The increase was attributed to high quality beans that farmers and cooperatives supplied at the auction. In Tuesday’s auction, a 50 kilogramme (kg) bag was sold at Sh24,990 on average compared to Sh22,644 last week.
NCE chief executive Daniel Mbithi said the general demand for good quality coffee was evident with some lots selling at over Sh51,000 for the 50 kg bag.
“The auction witnessed increased demand for good quality beans and this is the main reason why the prices went up this week,” said Mr Mbithi.
The auction has been enjoying good prices since last month as the much-sought after high quality beans from central Kenya started trickling into the market. Harvesting of the main crop from the eastern part of the country came to an end last November.

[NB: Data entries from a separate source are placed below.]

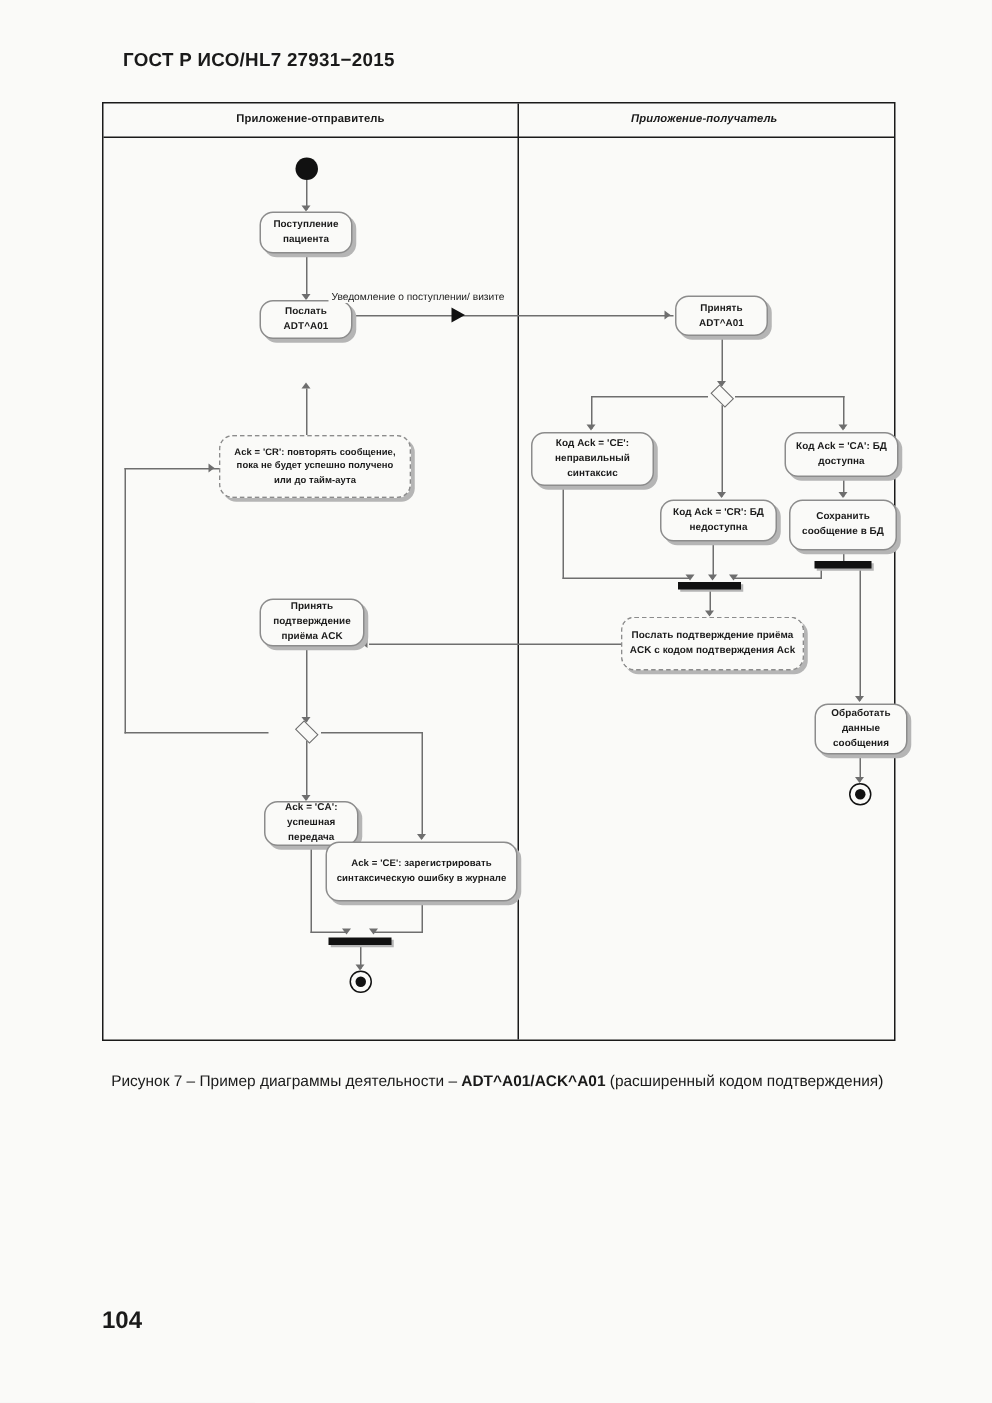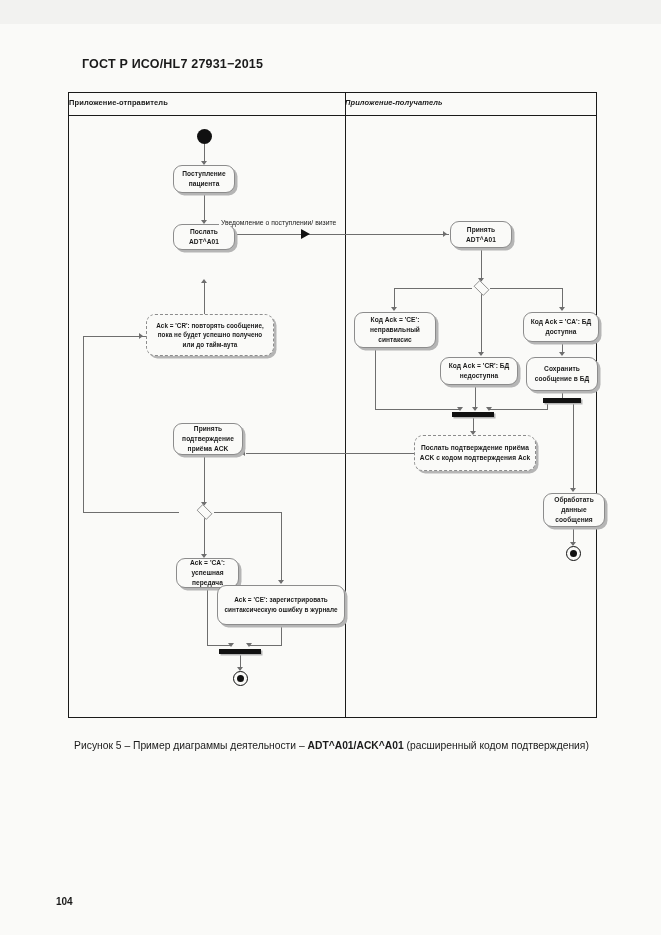--- a/index.html
+++ b/index.html
@@ -11,7 +11,7 @@
     position:relative;
     overflow:hidden;
   }
-  .page { position:absolute; inset:0; background:#fafaf8;margin-top:24px; }
+  .page { position:absolute; inset:0; background:#fafaf8; }
 
   .doc-header {
     position:absolute; left:82px; top:33px;

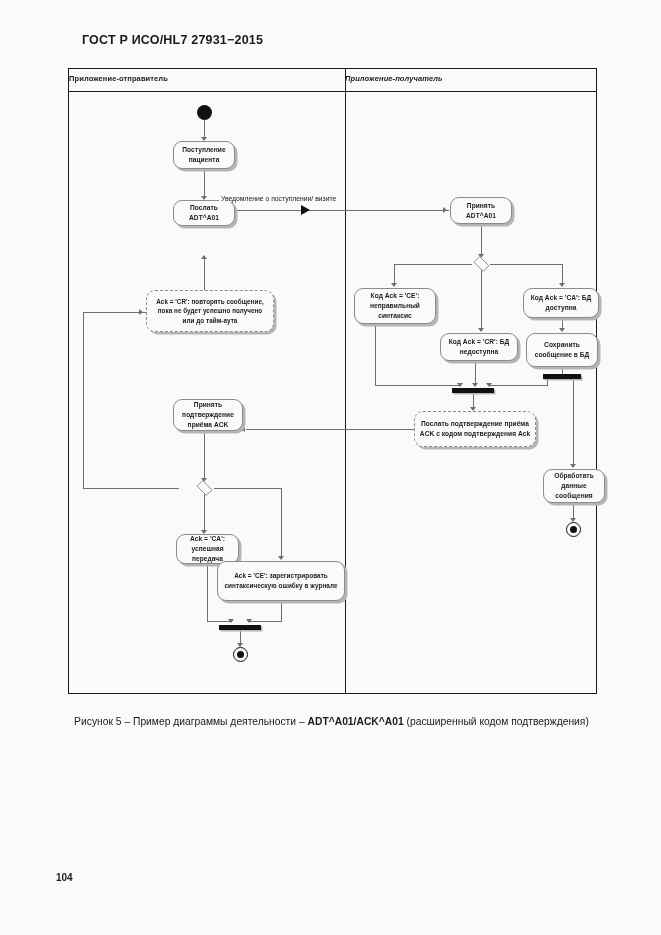--- a/index.html
+++ b/index.html
@@ -35,7 +35,7 @@
   }
   .lane-title {
     position:absolute; top:5px; font-size:7.5px; font-weight:bold;
-    text-align:left; letter-spacing:.1px;
+    text-align:center; letter-spacing:.1px;
   }
   .lane-title.left  { left:0;    width:276px; }
   .lane-title.right { left:276px; width:249px;font-style:italic; }

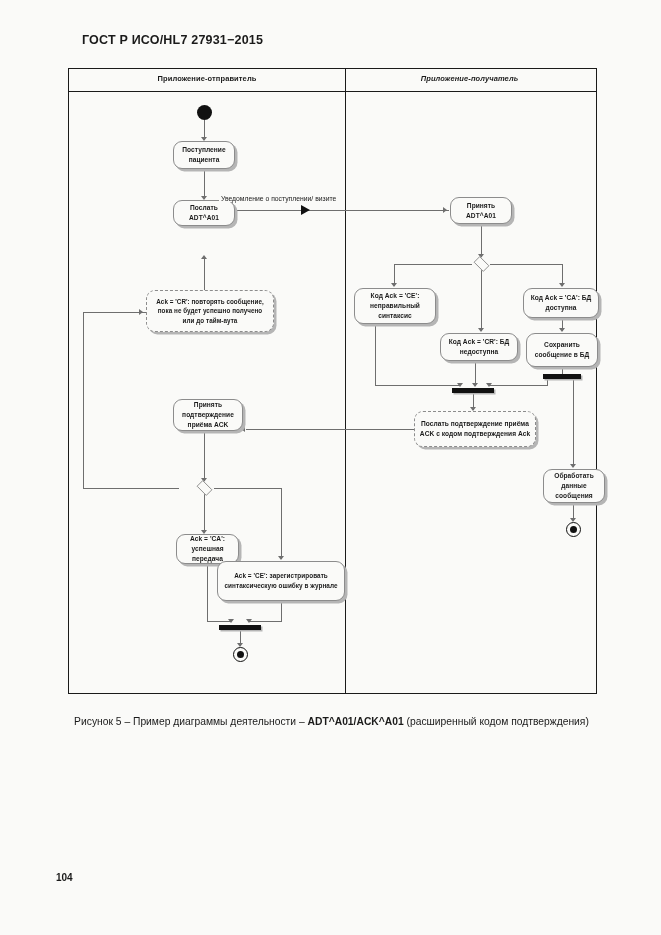--- a/index.html
+++ b/index.html
@@ -251,7 +251,7 @@
   </div>
 
   <div class="caption">
-    <span>Рисунок 5 – Пример диаграммы деятельности – </span><b>ADT^A01/ACK^A01</b><span> (расширенный кодом подтверждения)</span>
+    <span>Рисунок 7 – Пример диаграммы деятельности – </span><b>ADT^A01/ACK^A01</b><span> (расширенный кодом подтверждения)</span>
   </div>
 
 

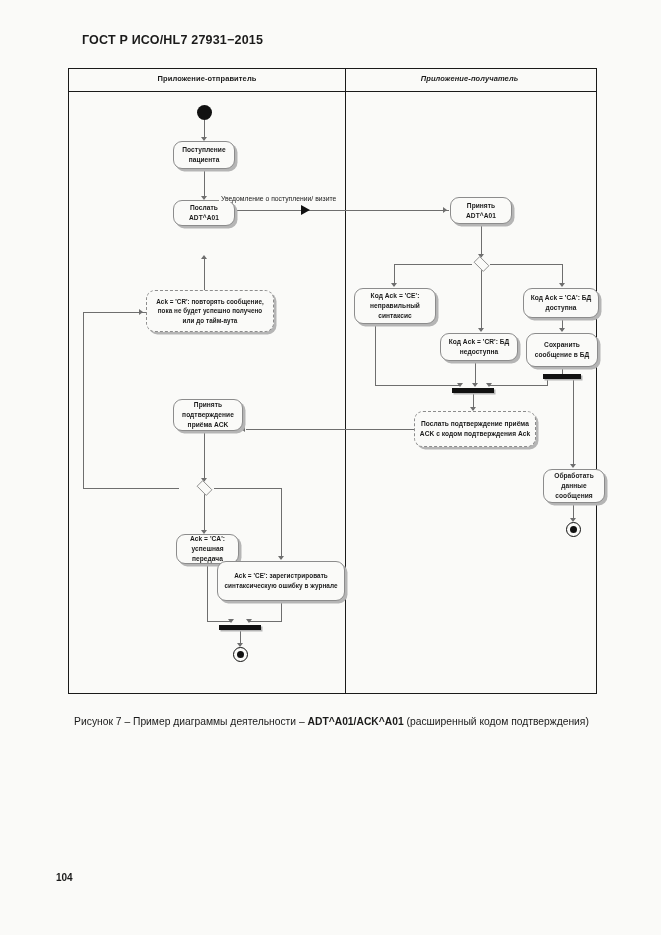--- a/index.html
+++ b/index.html
@@ -123,8 +123,8 @@
   .indent { text-indent:38px; }
   .sect-num { font-weight:bold; }
   .page-num {
-    position:absolute; left:56px; top:872px;
-    font-size:10px; font-weight:bold;
+    position:absolute; left:68px; top:872px;
+    font-size:16px; font-weight:bold;
   }
 </style>
 </head>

The Coffee Directorate said the area under coffee cultivation had increased by 3,500 hectares in the last three years as traditional non-coffee growing regions embraced the cash crop.
Principal Secretary in the Ministry of Agriculture Richard Lesiyampe said farmers in non-coffee traditional areas such as the North Rift had started growing.
“We have seen an increase in acreage under coffee as non-coffee growing regions have taken up the crop,” said Mr Lesiyampe during a coffee exhibition in Ruiru.
The European Union through the Coffee Productivity Project is expanding the area under production by enhancing access to improved coffee planting materials and providing technical information.
The project has granted more than Sh75 million to 28 coffee nursery owners in 28 counties to enhance capacity in propagating seedlings.
In the 2013/14 crop season, a total of 671,438 bags were traded at the NCE realising $174,151,187 in total revenues compared to 625,170 bags sold in the 2012/13 season valued at $127,164,779, improving farmers’ earnings from the auction by about 37 per cent in total revenues.
Coffee remains a major cash crop and top foreign exchange earner for the Kenyan economy and is ranked the fifth largest contributor to the gross domestic product (GDP) after horticulture, tourism, tea and diaspora remittances.
The industry contributes about 0.2 per cent of the national GDP, about eight per cent of the total agricultural export earnings and up to 25 per cent of the total labour force employed in agriculture.
Since early 1990s to the 2010/11 crop year, area under coffee shrank by 35 per cent from 170,000 to 109,795 hectares as farmers abandoned the crop due to poor management and returns.